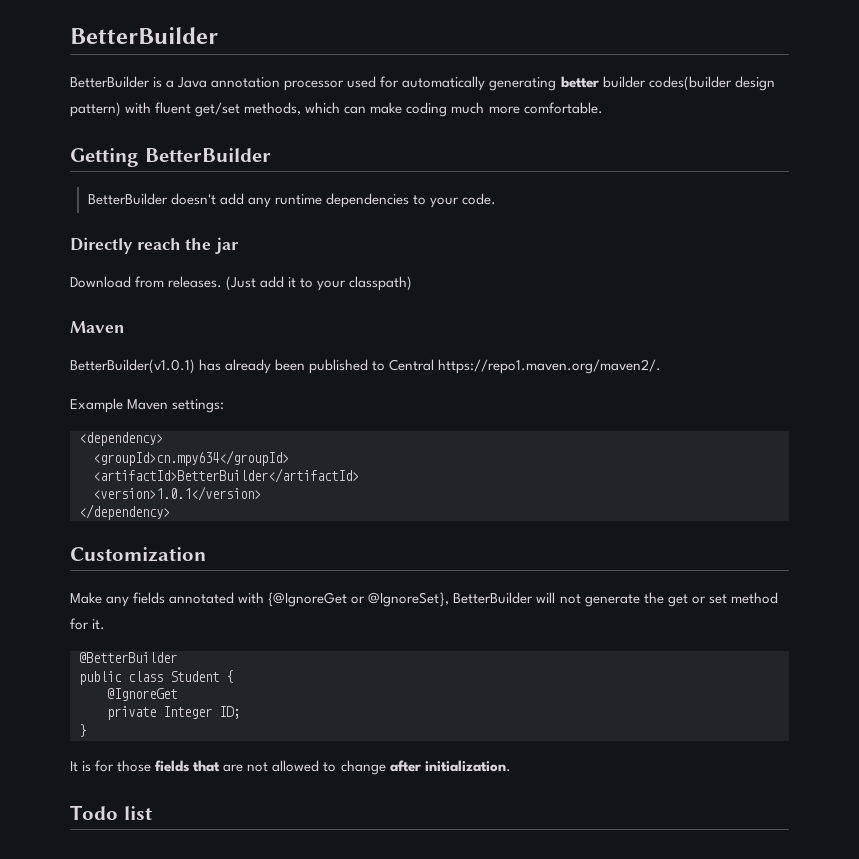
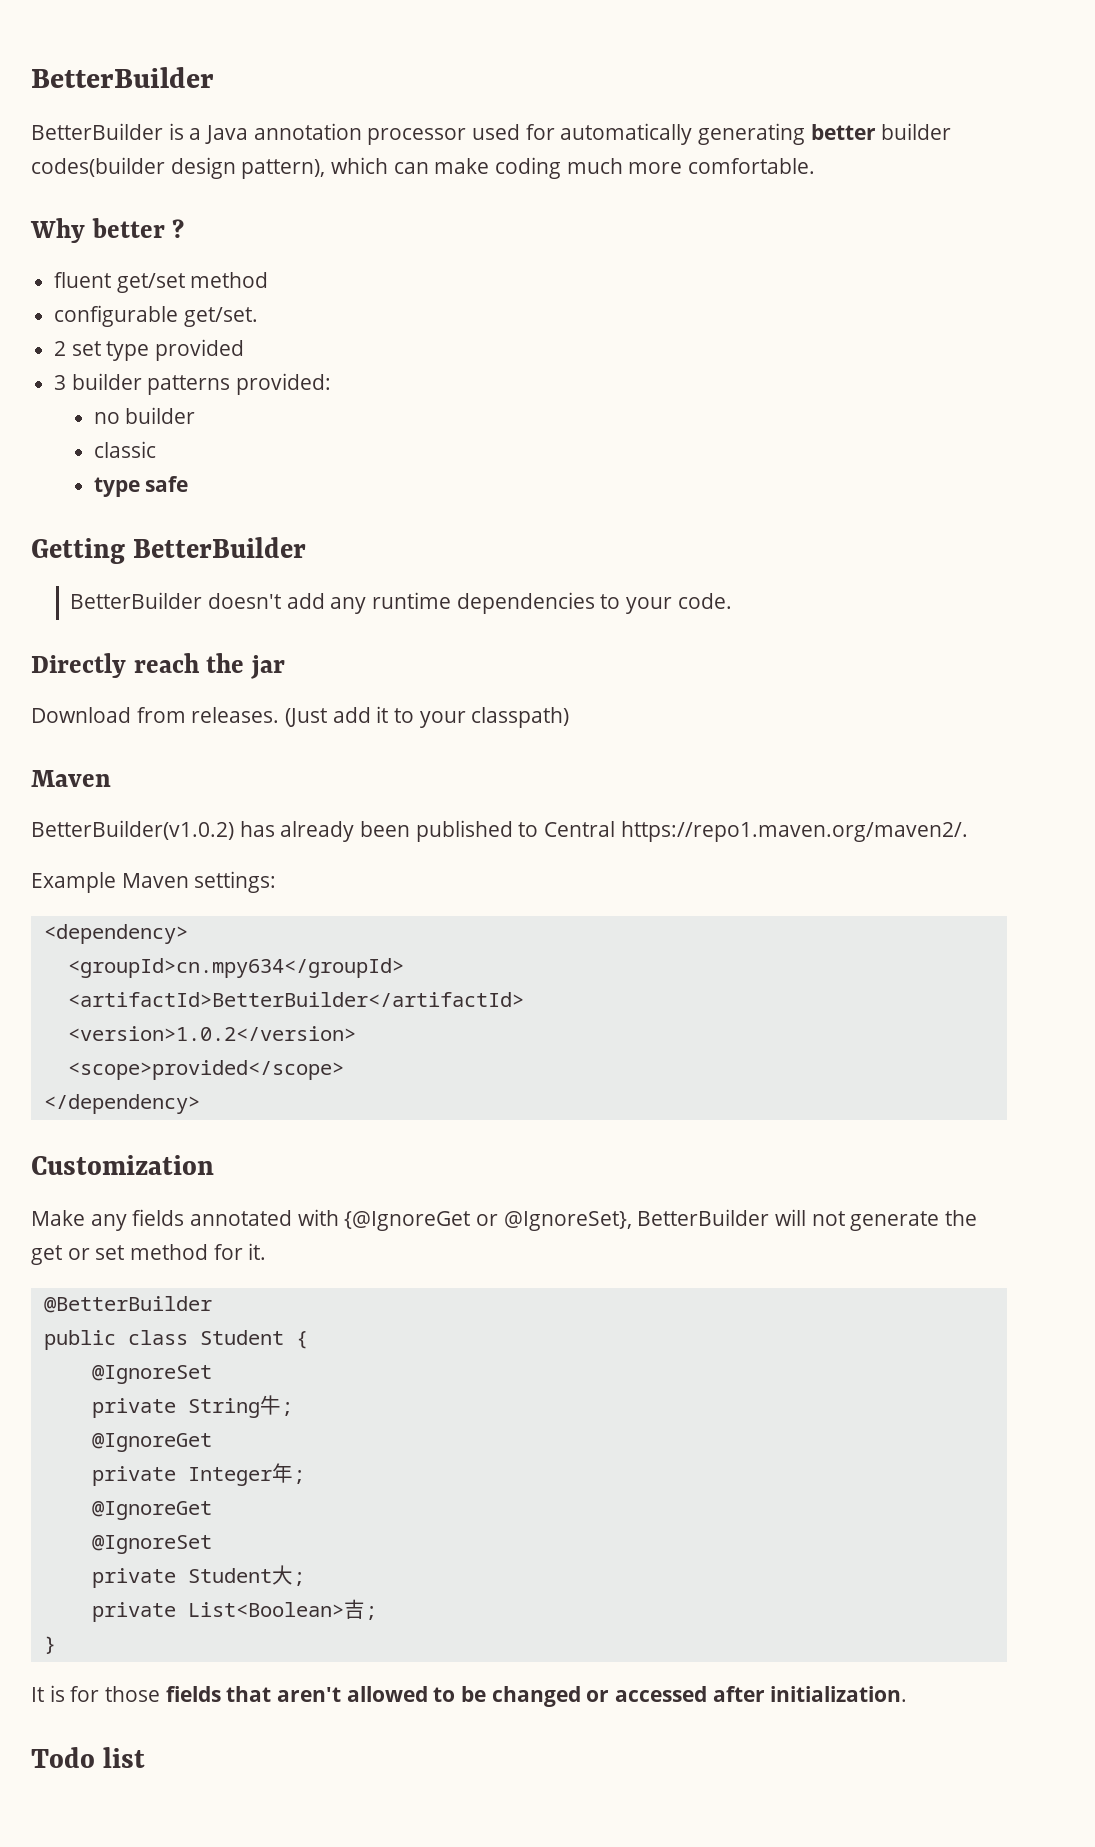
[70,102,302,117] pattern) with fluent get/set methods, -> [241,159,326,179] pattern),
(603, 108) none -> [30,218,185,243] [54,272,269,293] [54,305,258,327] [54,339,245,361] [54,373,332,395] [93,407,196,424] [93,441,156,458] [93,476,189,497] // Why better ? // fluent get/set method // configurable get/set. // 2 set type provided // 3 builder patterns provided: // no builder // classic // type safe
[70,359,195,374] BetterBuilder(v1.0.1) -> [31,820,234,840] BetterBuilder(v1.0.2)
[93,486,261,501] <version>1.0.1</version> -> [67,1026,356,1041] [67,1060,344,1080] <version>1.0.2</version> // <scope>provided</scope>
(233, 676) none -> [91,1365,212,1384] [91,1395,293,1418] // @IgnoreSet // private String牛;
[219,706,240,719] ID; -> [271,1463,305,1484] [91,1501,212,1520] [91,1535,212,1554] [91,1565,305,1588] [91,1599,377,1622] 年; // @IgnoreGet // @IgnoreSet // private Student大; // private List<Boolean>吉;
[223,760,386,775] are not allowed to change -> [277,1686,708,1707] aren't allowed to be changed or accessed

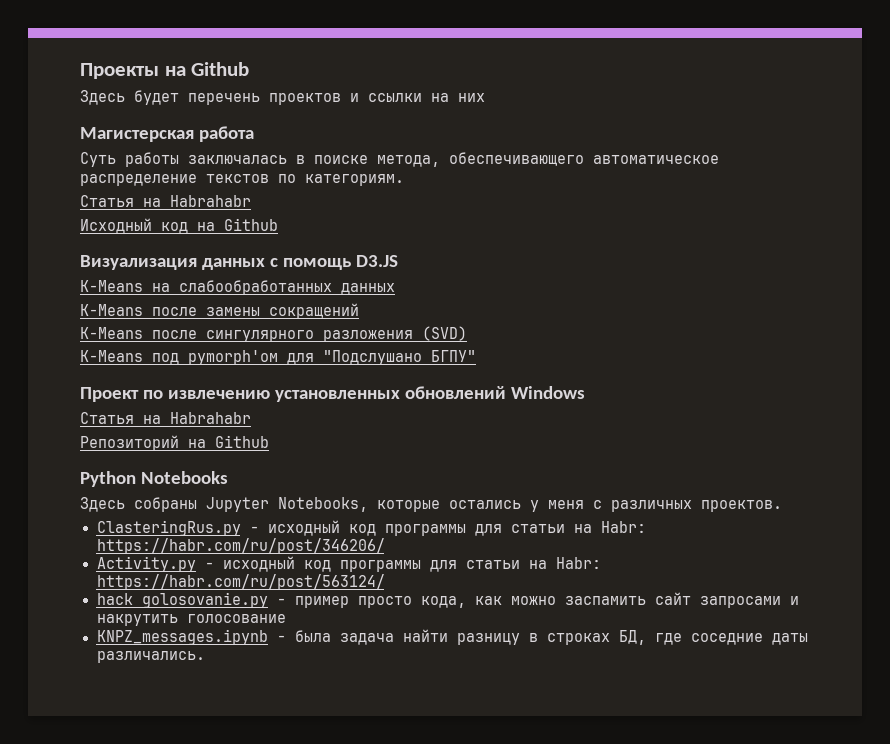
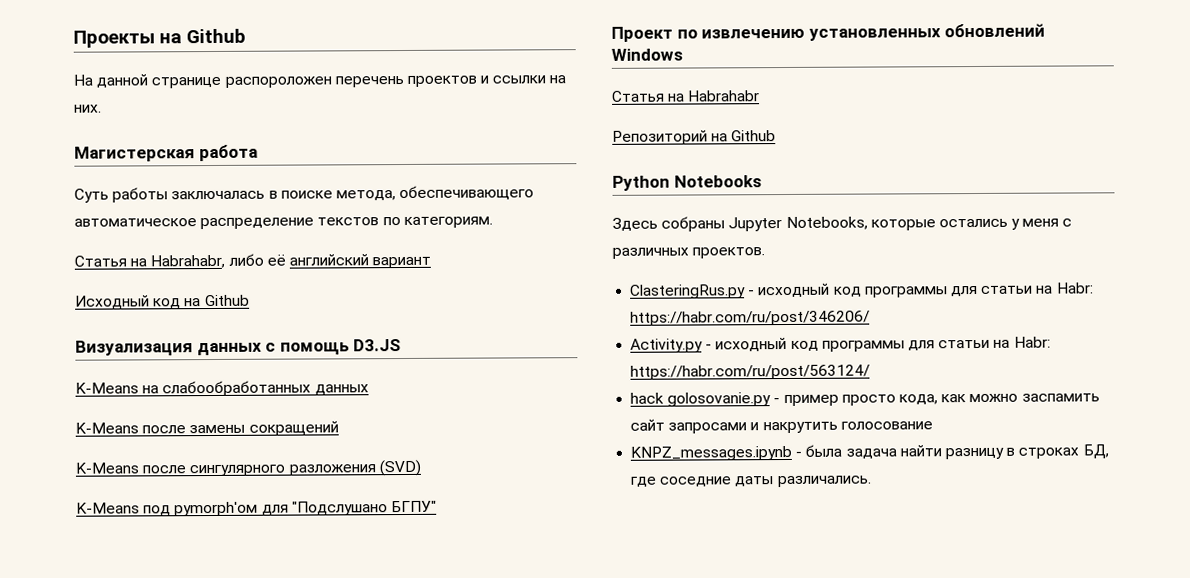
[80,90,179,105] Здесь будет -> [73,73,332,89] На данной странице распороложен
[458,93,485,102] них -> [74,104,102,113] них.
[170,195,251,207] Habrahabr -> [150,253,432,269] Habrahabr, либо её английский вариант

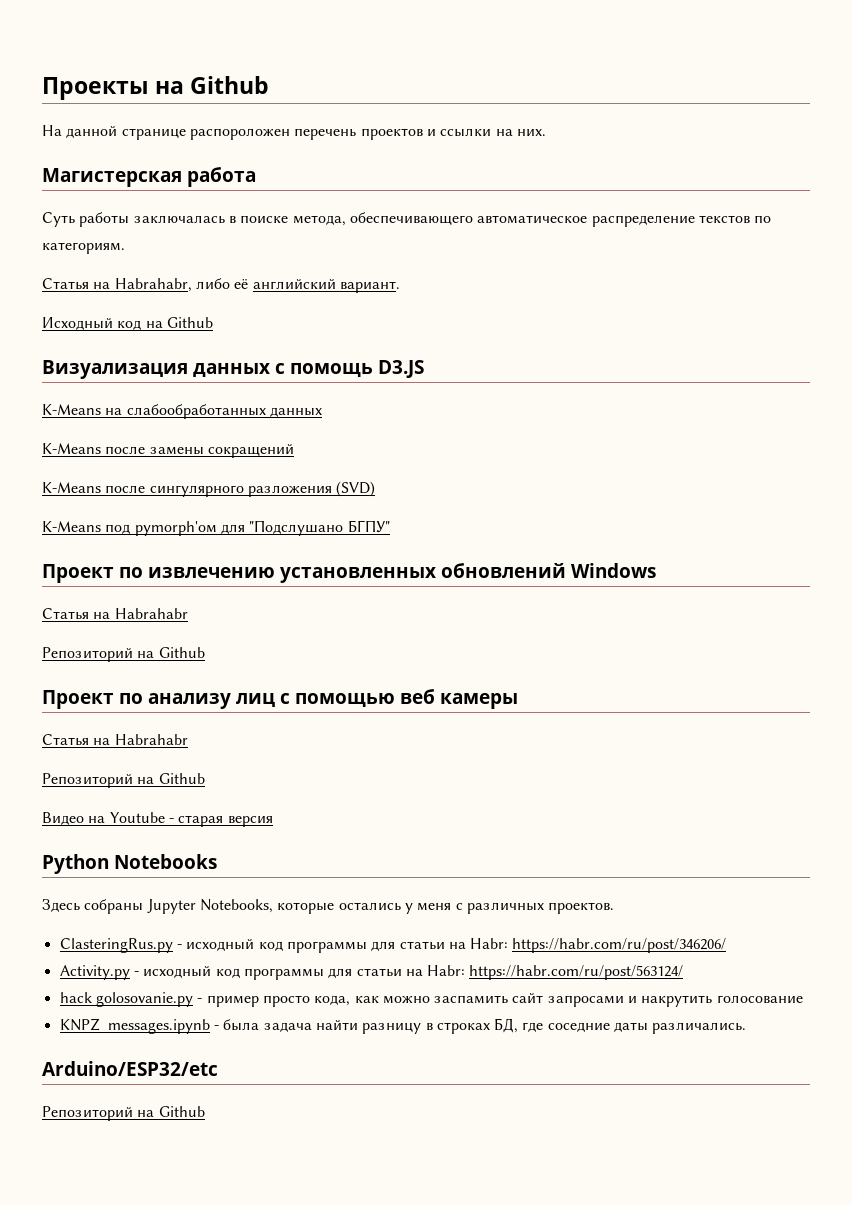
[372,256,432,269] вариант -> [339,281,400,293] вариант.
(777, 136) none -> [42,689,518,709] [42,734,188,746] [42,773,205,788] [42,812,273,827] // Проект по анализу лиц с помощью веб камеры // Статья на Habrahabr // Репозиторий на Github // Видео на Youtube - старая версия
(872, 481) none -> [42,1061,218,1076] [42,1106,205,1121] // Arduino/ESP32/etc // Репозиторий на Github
-=-=-
Your task. Provide an exact copy of the records, excluding every picture.

Finished exercise.
[70,102,302,117] pattern) with fluent get/set methods, -> [241,159,326,179] pattern),
(603, 108) none -> [30,218,185,243] [54,272,269,293] [54,305,258,327] [54,339,245,361] [54,373,332,395] [93,407,196,424] [93,441,156,458] [93,476,189,497] // Why better ? // fluent get/set method // configurable get/set. // 2 set type provided // 3 builder patterns provided: // no builder // classic // type safe
[70,359,195,374] BetterBuilder(v1.0.1) -> [31,820,234,840] BetterBuilder(v1.0.2)
[93,486,261,501] <version>1.0.1</version> -> [67,1026,356,1041] [67,1060,344,1080] <version>1.0.2</version> // <scope>provided</scope>
(233, 676) none -> [91,1365,212,1384] [91,1395,293,1418] // @IgnoreSet // private String牛;
[219,706,240,719] ID; -> [271,1463,305,1484] [91,1501,212,1520] [91,1535,212,1554] [91,1565,305,1588] [91,1599,377,1622] 年; // @IgnoreGet // @IgnoreSet // private Student大; // private List<Boolean>吉;
[223,760,386,775] are not allowed to change -> [277,1686,708,1707] aren't allowed to be changed or accessed

[80,90,179,105] Здесь будет -> [73,73,332,89] На данной странице распороложен
[458,93,485,102] них -> [74,104,102,113] них.
[170,195,251,207] Habrahabr -> [150,253,432,269] Habrahabr, либо её английский вариант

[372,256,432,269] вариант -> [339,281,400,293] вариант.
(777, 136) none -> [42,689,518,709] [42,734,188,746] [42,773,205,788] [42,812,273,827] // Проект по анализу лиц с помощью веб камеры // Статья на Habrahabr // Репозиторий на Github // Видео на Youtube - старая версия
(872, 481) none -> [42,1061,218,1076] [42,1106,205,1121] // Arduino/ESP32/etc // Репозиторий на Github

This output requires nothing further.